Glass wall at meeting unacceptable, Pak should've let mother hug her son: Jadhav's friend
Mumbai: As news channels played out images of Kulbhushan Jadhav meeting his mother and wife – separated by a glass wall - a childhood friend of the former Indian Navy officer expressed his frustration on the Pakistani authorities not allowing the family members to hug him.
Jadhav, who is on death row in Pakistan for alleged spying, met his wife and mother in Islamabad in a carefully choreographed event that unfolded in tweets, photos and TV footage.
The 40-minute meeting, which took place after many representations, at the heavily guarded Foreign Affairs Ministry building came after the International Court of Justice asked Pakistan in May to stay his execution.
Tulshidas Pawar is Jadhav's childhood friend and lives in Mumbai's Parel area. He watched images of Jadhav's mother Avantika and wife Chetna sitting across a glass screen flicker on the TV set at his home.
"Can you imagine what a mother who last saw her son two years ago must have felt when allowed to meet him from across a glass partition and was unable to touch him," Pawar told PTI.

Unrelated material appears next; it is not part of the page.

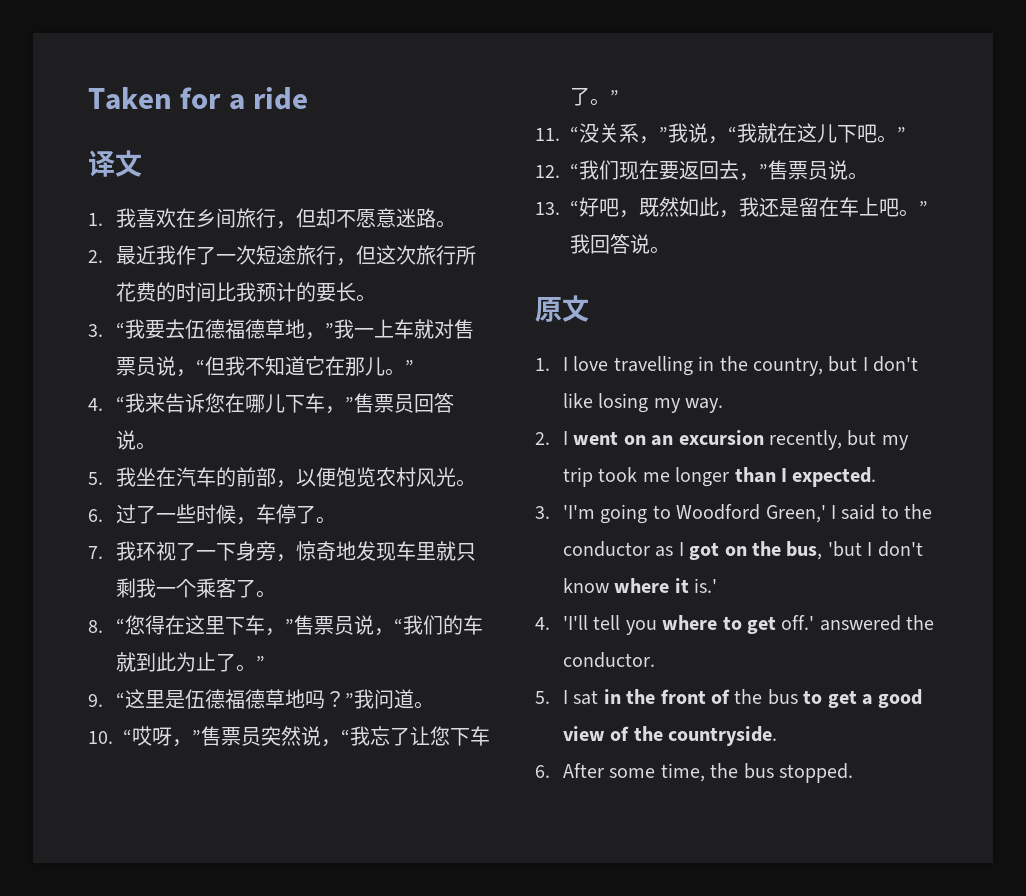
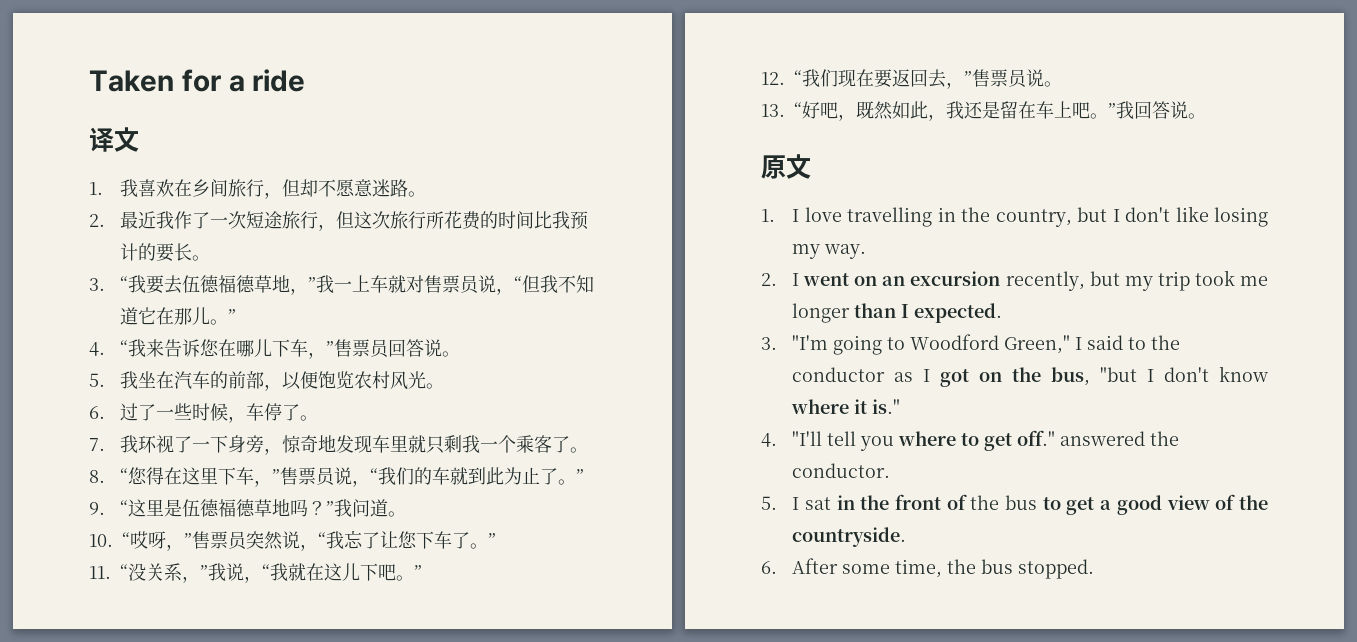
- 3. 'I'm going to Woodford Green,' I said to the conductor as I got on the bus, 'but I don't know where it is.'
- 4. 'I'll tell you where to get off.' answered the conductor.
+ 3. "I'm going to Woodford Green," I said to the conductor as I got on the bus, "but I don't know where it is."
+ 4. "I'll tell you where to get off." answered the conductor.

"The Pakistan authorities should have allowed the mother to hug her son," he said. "This carefully choreographed meeting was a sham."
He said, "What Pakistan did (allowing Jadhav's mother and wife to meet him) is just a spectacle for the global community," Pawar said.
For him, the treatment meted out to Jadhav's mother and wife by the Pakistan authorities was "unacceptable".
"The next hearing in Jadhav's case in the International Court of Justice is scheduled soon. Pakistan mere completed a formality by arranging the meeting in such a manner," he said.
"Pakistan should be condemned for not having the decency to allow a mother to hug her son, for disallowing a wife to touch her husband," Pawar said. "One can only imagine the plight of Jadhav's mother."
Pawar said he and Kulbhushan's other friends would request Prime Minister Narendra Modi and External Affairs Minister Sushma Swaraj to bring Jadhav back home at the earliest, he said.
It was the fist time Jadhav was meeting his family since his arrest in March last year.
The 47-year-old was sentenced to death by a Pakistani military court on charges of espionage and terrorism in April, following which India moved the ICJ in May. It is expected to hold another hearing in March or April.